Visual sophistication is lacking, which is particularly noticeable when characters and inanimate objects like barrels interact with water and produce disconcertingly few splashes or ripples. Vocal performances also fail to go overboard including McFly founder Tom Fletcher and his wife Giovanna as a pair of bickering guards with brightly coloured fur. Fleeting humour is simplistic and aimed at younger audiences including a limp running joke involving a tardy hippopotamus, which thunders in at the end of scenes and gasps breathlessly, “What did I miss?” As pantomime season beckons, I wouldn’t be surprised if someone indulges the wheezing ungulate and answers back: “Not much.”

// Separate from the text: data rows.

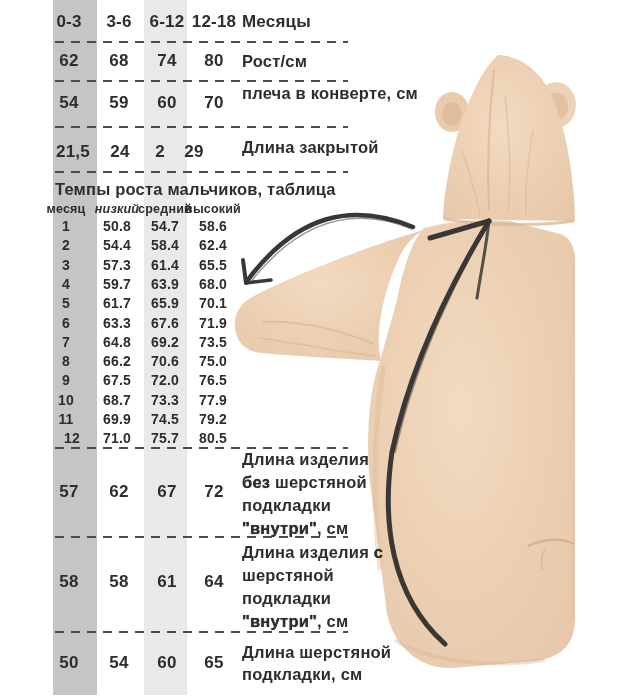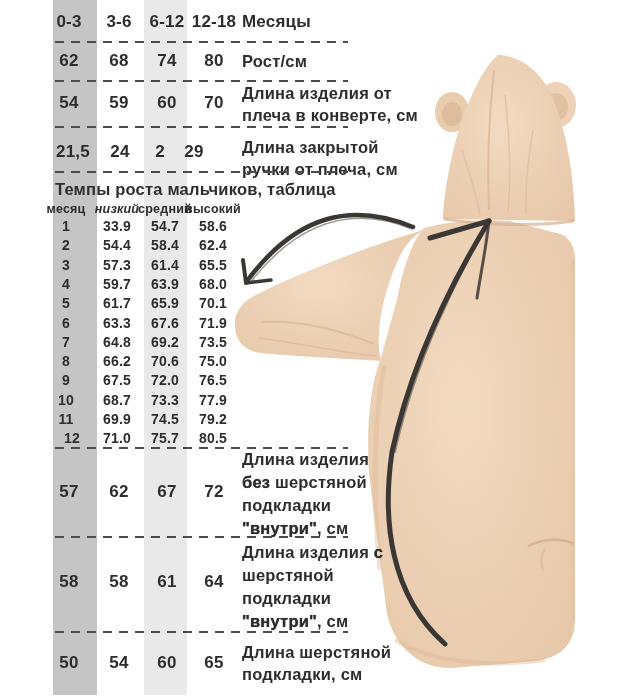"Длина изделия от" div.ln { html: <div><span>Длина изделия от</span></div> -> none }
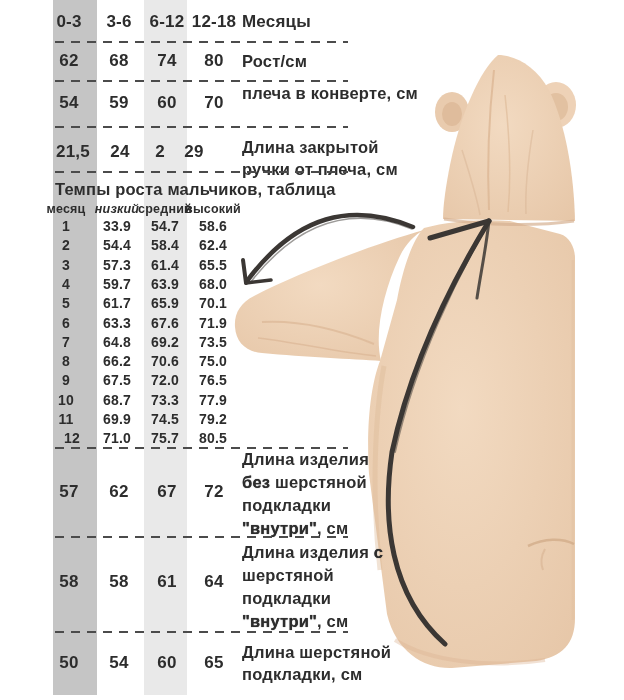"ручки от плеча, см" div.ln { html: <div><span>ручки от плеча, см</span></div> -> none }
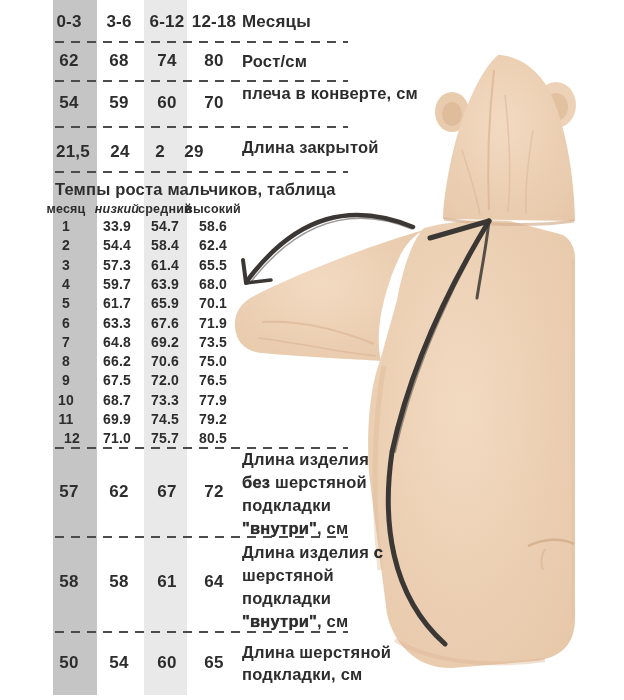"33.9" div.v { text: 33.9 -> 50.8 }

After 147 days at sea aboard Noah’s ark, food supplies are dwindling, jeopardising the fragile peace between surviving pairs of carnivores and herbivores. The boat’s head chef, Nestrian father Dave (voiced by Dermot Magennis), hopes to avoid a bloodbath by making a little go a long way. His bowls laden with pungent green slop fail to curry favour. “If the food doesn’t improve, I’m putting Nestrian a l’orange on the menu!” snarls lion Leonard (Alan Stanford), who is captain of the hulking vessel in Noah’s absence.
During a visit to the ship’s food store, Dave’s young son Finny (Callum Maloney) and hyena-like Grymp best friend Leah (Ava Connolly) tumble into the sea. Leah is marooned on an island with a tentacled new pal, Jelly (Carly Kane). Meanwhile, Finny is warmly embraced by a colony of fellow Nestrians led by the charismatic Patch (Mary Murray), who has foolishly established her community on the sea floor in the shadow of a rumbling volcano. As Mother Nature prepares to roar, Finny follows his species’ alliterative yet grammatically clumsy mantra – “Nestrians never neglect no-one in need” – to repair strained links in the food chain and promote co-operation to all creatures great and small.
Two By Two: Overboard! is disappointingly smooth sailing though familiar channels, with few dramatic swells to place any of the characters in palpable jeopardy. The script treads water for extended periods but the sprightly running time is a blessed concession to the short attention spans of the target audience.